Grafana Alerting Rules Configuration

Grafana's unified alerting system provides powerful, flexible alert management directly within Grafana. It supports multiple data sources, complex evaluation logic, advanced routing, and rich notifications. This guide covers creating alert rules, configuring contact points, setting up notification policies, managing silences, and using alert templates for comprehensive alerting.

Introduction

Grafana's unified alerting system consolidates alert management across multiple data sources.
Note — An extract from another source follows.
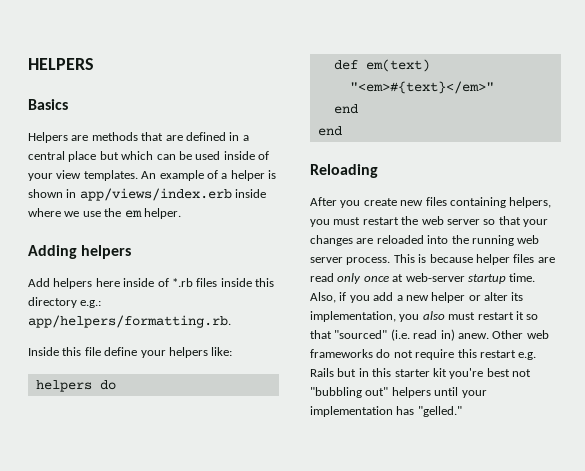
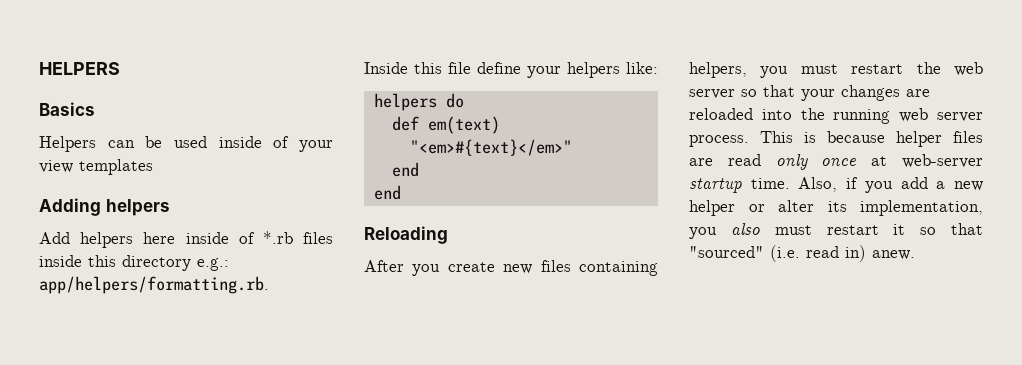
- Helpers are methods that are defined in a central place but which can be used inside of your view templates. An example of a helper is shown in app/views/index.erb inside where we use the em helper.
+ Helpers can be used inside of your view templates
- Other web frameworks do not require this restart e.g. Rails but in this starter kit you're best not "bubbling out" helpers until your implementation has "gelled."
Unlike legacy alerts, unified alerting provides sophisticated routing, grouping, silencing, and integration with external systems, enabling mature alert management at scale.

Alerting Architecture

Alert Pipeline

Metrics/Logs Data Sources
    ↓
Alert Rules (Evaluation)
    ↓
Alert Instances Created
    ↓
├─ Silences (Suppression)
├─ Grouping
└─ Deduplication
    ↓
Routing Rules
    ↓
Contact Points
    ↓
Notifications
(Email, Slack, PagerDuty, etc.)

Alert Rules

Create Alert Rule

Navigate to Alerting > Alert rules > Create new alert rule

Basic HTTP Metric Alert

Alert name: High CPU Usage
Condition: 
  - Query A: SELECT mean(usage_user) FROM cpu WHERE time > now() - 10m
  - Condition: A is above 80
Evaluation behavior:
  - For: 5m
  - Every: 1m
Annotation:
  summary: "CPU usage is {{ $value | printf '%.2f' }}%"
  description: "Host {{ $labels.instance }} has high CPU usage"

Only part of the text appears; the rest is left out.